Introduction
Introduction Statistics Contact Development Disclaimer Help
# taz.de -- Ausstellung „Exile Is a Hard Job“: Rissige Tapeten, Text auf Ba…
> Die Retrospektive der Künstlerin Nil Yalter vereint Werke aus ihrem
> jahrzehntelangen Schaffen. Darin erforscht sie Materielles und
> Erfahrbares.
Bild: „Soziologisch“ nennt Yalter ihre Arbeit. Phänomenologisch ist sie au…
Ist es möglich, sich in einem schlauchförmigen Raum zu verlieren, wenn der
Weg geradeaus führt und sein Ende sichtbar ist? Was passiert, wenn die
Sicht versperrt wird, etwa durch Stimmen, die von allen Seiten auf Sie
einprasseln? Haben Sie schon mal Stimmen sehen können?

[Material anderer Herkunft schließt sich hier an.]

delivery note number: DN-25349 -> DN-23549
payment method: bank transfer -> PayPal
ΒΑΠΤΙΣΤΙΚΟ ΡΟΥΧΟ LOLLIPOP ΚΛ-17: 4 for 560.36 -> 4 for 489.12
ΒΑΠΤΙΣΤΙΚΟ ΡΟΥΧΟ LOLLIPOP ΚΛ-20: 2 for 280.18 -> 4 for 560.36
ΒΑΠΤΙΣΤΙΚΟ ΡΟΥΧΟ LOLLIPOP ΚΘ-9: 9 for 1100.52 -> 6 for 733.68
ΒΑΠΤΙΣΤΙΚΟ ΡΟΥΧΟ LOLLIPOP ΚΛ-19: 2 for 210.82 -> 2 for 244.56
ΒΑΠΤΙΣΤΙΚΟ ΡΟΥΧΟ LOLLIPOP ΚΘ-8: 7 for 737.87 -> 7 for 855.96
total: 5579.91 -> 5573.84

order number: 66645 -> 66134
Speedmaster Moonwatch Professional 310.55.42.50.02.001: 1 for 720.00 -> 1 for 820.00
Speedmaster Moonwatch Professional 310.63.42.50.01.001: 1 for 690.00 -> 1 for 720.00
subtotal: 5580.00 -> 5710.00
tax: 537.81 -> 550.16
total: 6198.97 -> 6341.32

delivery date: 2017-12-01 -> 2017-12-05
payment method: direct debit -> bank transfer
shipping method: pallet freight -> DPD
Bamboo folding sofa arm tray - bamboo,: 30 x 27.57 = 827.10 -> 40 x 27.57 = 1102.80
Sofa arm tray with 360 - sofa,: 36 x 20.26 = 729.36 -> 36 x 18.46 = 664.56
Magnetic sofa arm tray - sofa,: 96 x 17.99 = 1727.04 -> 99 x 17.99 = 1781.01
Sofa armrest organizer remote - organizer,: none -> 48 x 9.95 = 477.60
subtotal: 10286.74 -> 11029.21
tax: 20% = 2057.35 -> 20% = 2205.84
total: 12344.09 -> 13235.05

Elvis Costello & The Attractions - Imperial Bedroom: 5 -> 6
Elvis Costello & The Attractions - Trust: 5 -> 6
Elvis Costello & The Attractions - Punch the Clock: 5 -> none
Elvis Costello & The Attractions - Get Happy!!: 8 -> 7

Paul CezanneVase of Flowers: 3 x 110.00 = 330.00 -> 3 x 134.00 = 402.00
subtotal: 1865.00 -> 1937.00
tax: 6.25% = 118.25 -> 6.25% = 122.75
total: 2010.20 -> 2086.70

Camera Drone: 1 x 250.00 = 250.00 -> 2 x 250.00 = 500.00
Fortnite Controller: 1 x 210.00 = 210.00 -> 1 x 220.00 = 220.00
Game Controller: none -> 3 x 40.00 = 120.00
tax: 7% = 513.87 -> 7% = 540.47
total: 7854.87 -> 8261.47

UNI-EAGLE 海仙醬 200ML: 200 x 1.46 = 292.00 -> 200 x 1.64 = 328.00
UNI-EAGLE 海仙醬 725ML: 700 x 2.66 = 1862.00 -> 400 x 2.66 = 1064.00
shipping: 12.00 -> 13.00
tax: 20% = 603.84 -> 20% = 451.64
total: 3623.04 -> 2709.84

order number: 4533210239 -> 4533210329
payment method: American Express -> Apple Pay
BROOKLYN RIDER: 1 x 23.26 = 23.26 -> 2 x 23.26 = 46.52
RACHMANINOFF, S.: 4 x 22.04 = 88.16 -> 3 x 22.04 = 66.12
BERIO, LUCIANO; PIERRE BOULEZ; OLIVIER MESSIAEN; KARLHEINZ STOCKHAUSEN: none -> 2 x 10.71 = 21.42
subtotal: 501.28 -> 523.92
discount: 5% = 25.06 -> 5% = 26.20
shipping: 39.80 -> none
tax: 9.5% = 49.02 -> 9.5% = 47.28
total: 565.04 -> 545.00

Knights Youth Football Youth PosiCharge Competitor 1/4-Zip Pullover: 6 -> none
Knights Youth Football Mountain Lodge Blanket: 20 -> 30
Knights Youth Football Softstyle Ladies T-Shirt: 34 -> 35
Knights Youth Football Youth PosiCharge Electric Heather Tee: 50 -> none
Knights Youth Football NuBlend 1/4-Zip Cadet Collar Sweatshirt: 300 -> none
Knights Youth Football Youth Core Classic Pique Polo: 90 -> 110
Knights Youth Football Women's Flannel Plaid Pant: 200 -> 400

In der Ausstellung „Exile Is a Hard Job“ im Kölner Museum Ludwig gerät man
in solch ein akustisches Dickicht. Stimmen tönen aus Videos: Von der einen
Seite lassen sich gedämpfte, verschiedensprachige Männerstimmen vernehmen,
sie hören sich klagend an, von der anderen die Stimme einer Frau mittleren
Alters, die auf Türkisch erzählt, warum sie nie Lesen und Schreiben lernte.
Aus einer anderen Ecke pfeift leise orientalische Musik. Das Hörbare drängt
zwar das Sehbare in den Hintergrund, jedoch nicht das Sichtbare.
Erhörtwerden kann auch [1][Sichtbarkeit verschaffen], die oft im
Kunstbetrieb fehlt: Für Frauen, queere Menschen, Schwarze und People of
color, Arbeiter*innen und Migrant*innen.
Am Tag vor der Ausstellungseröffnung sitzt die Künstlerin Nil Yalter im
Museumscafé, ihre Augen umrahmt mit Kajal, vor ihr steht ein Glas Weißwein.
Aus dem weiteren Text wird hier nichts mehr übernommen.